Vancouver native, wife head nonprofit maker of low-tech filters

By Tom Vogt, Columbian Science, Military & History Reporter
Published: April 25, 2016, 10:00am
4 Photos
Vancouver native Chris Rolling, from left, with 4-year-old Alex, and Leslie Rolling with Olivia, 8.
Vancouver native Chris Rolling, from left, with 4-year-old Alex, and Leslie Rolling with Olivia, 8. (Provided photo) Photo Gallery

Chris and Leslie Rolling just moved into a new home, which is always an exciting chapter for a young family.

It’s in a nice kid-friendly neighborhood, has plenty of room and offers a big upgrade in energy efficiency.

And here is the biggest upside to the Rollings’ move in December: Each year, another 48,000 Haitians will have access to safe drinking water.

Chris and Leslie Rolling head the nonprofit Clean Water for Haiti, which makes low-tech water filters. So the relocation doesn’t just represent a new house. Each one of those move-in advantages also is part of a better production facility.

“Our capacity has doubled,” Chris Rolling said. If they can get a matching increase in funding, they will be able to make up to 400 filters a month. “We’re going to have to ramp it up.”

That is why Rolling is back in his hometown this week. The 1993 graduate of Hudson’s Bay High School is making presentations to three local Rotary clubs. Rolling will also talk to three Rotary clubs in Oak Ridge, Tenn., where the nonprofit has established an unexpected partnership.

His current visit marks a shift in goals.
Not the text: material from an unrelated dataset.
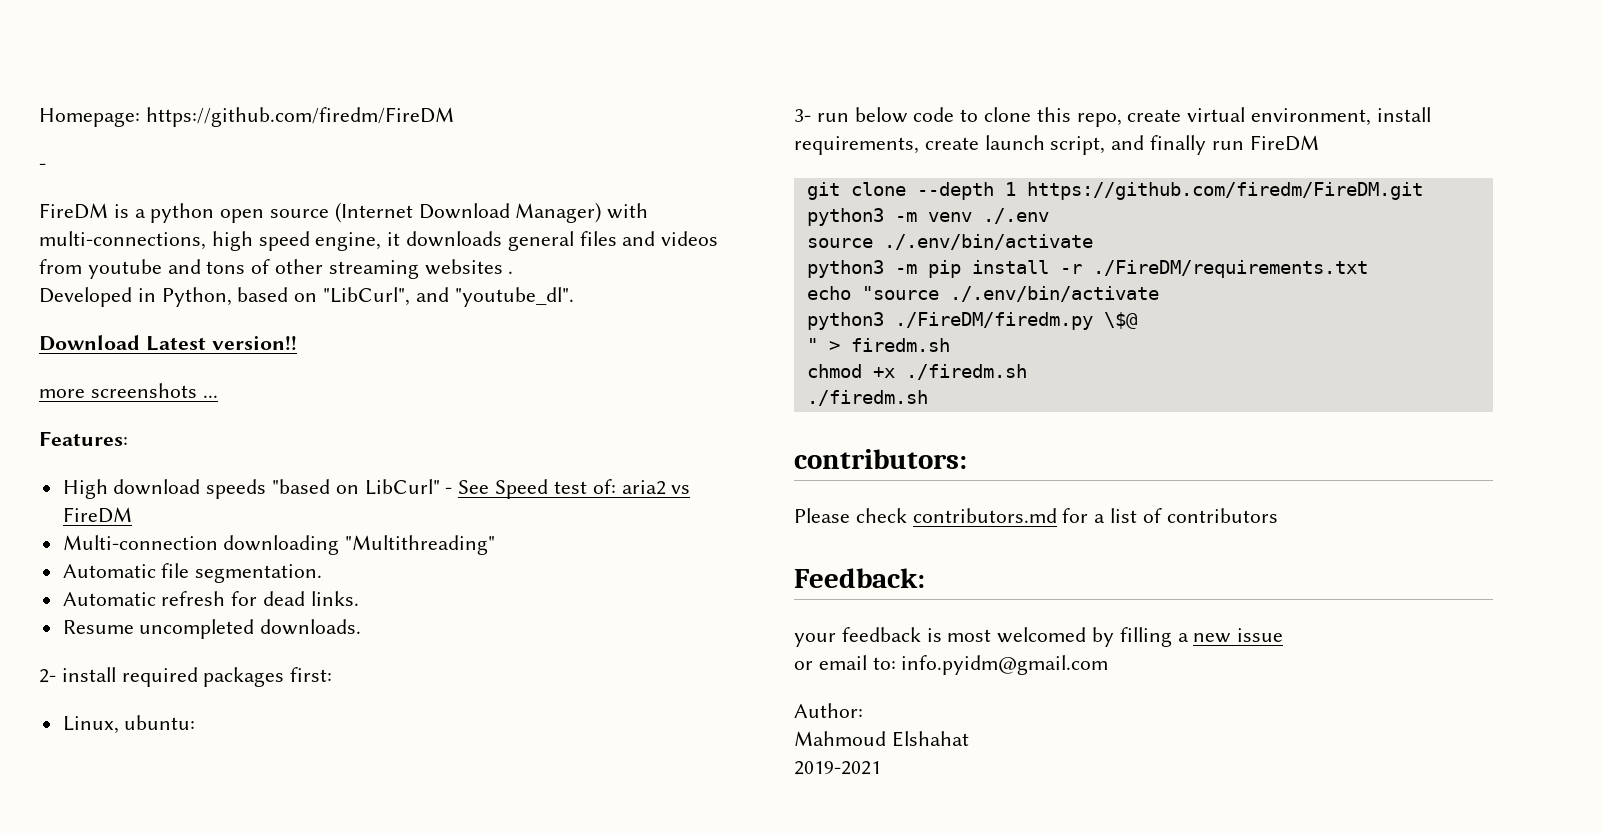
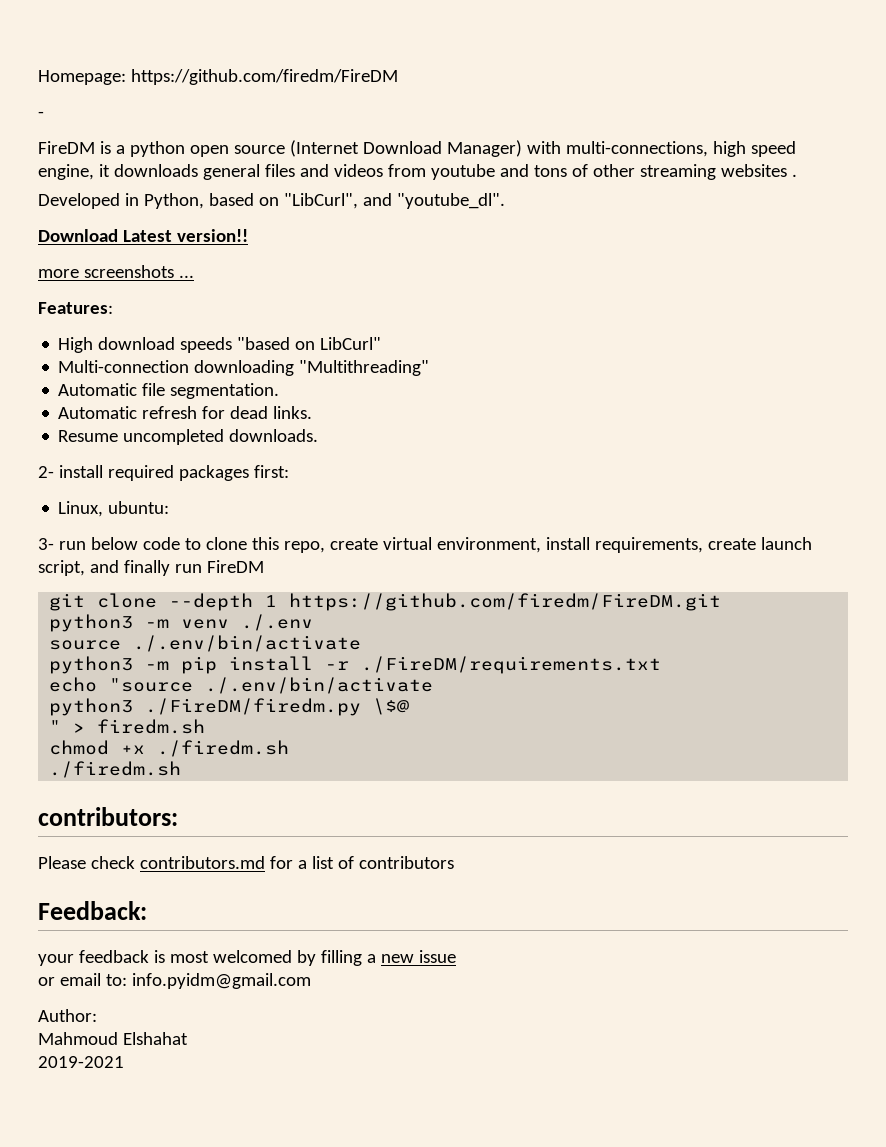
[445,479,691,499] [62,507,132,523] - See Speed test of: aria2 vs FireDM -> (382, 343) none

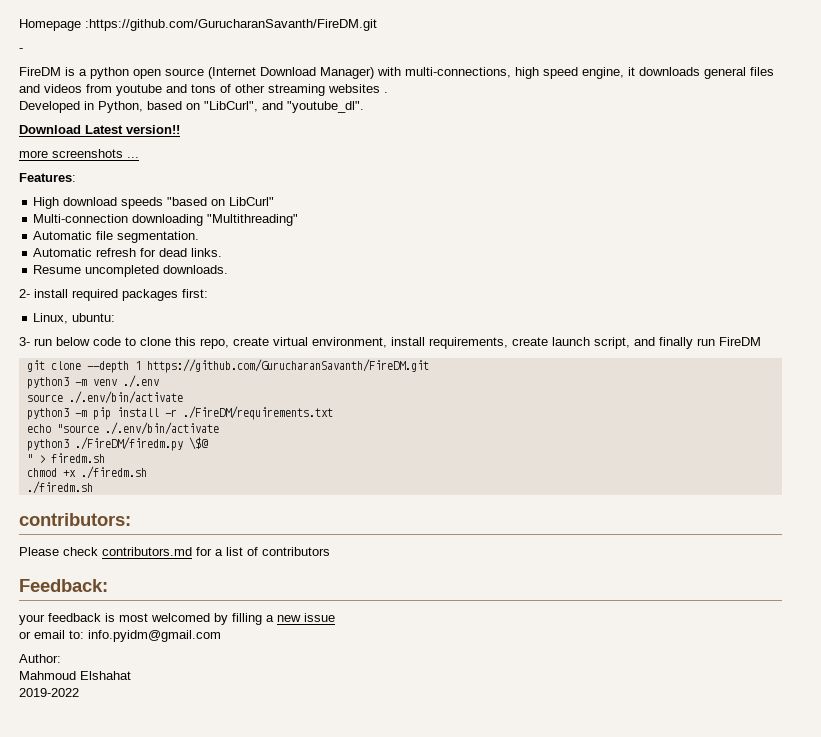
[38,69,398,85] Homepage: https://github.com/firedm/FireDM -> [19,19,377,31] Homepage :https://github.com/GurucharanSavanth/FireDM.git
[289,593,722,611] https://github.com/firedm/FireDM.git -> [146,359,429,373] https://github.com/GurucharanSavanth/FireDM.git
[38,1056,124,1068] 2019-2021 -> [19,688,79,697] 2019-2022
Acquiring and developing the new site was a five-year project. In 2015, “we worked like crazy,” Rolling said — often 70 hours a week on construction and filling a contract for 900 water filters.

The next big goal is building that funding base while expanding the nonprofit’s board of directors — people who can focus on raising money while Chris and Leslie Rolling run the operation.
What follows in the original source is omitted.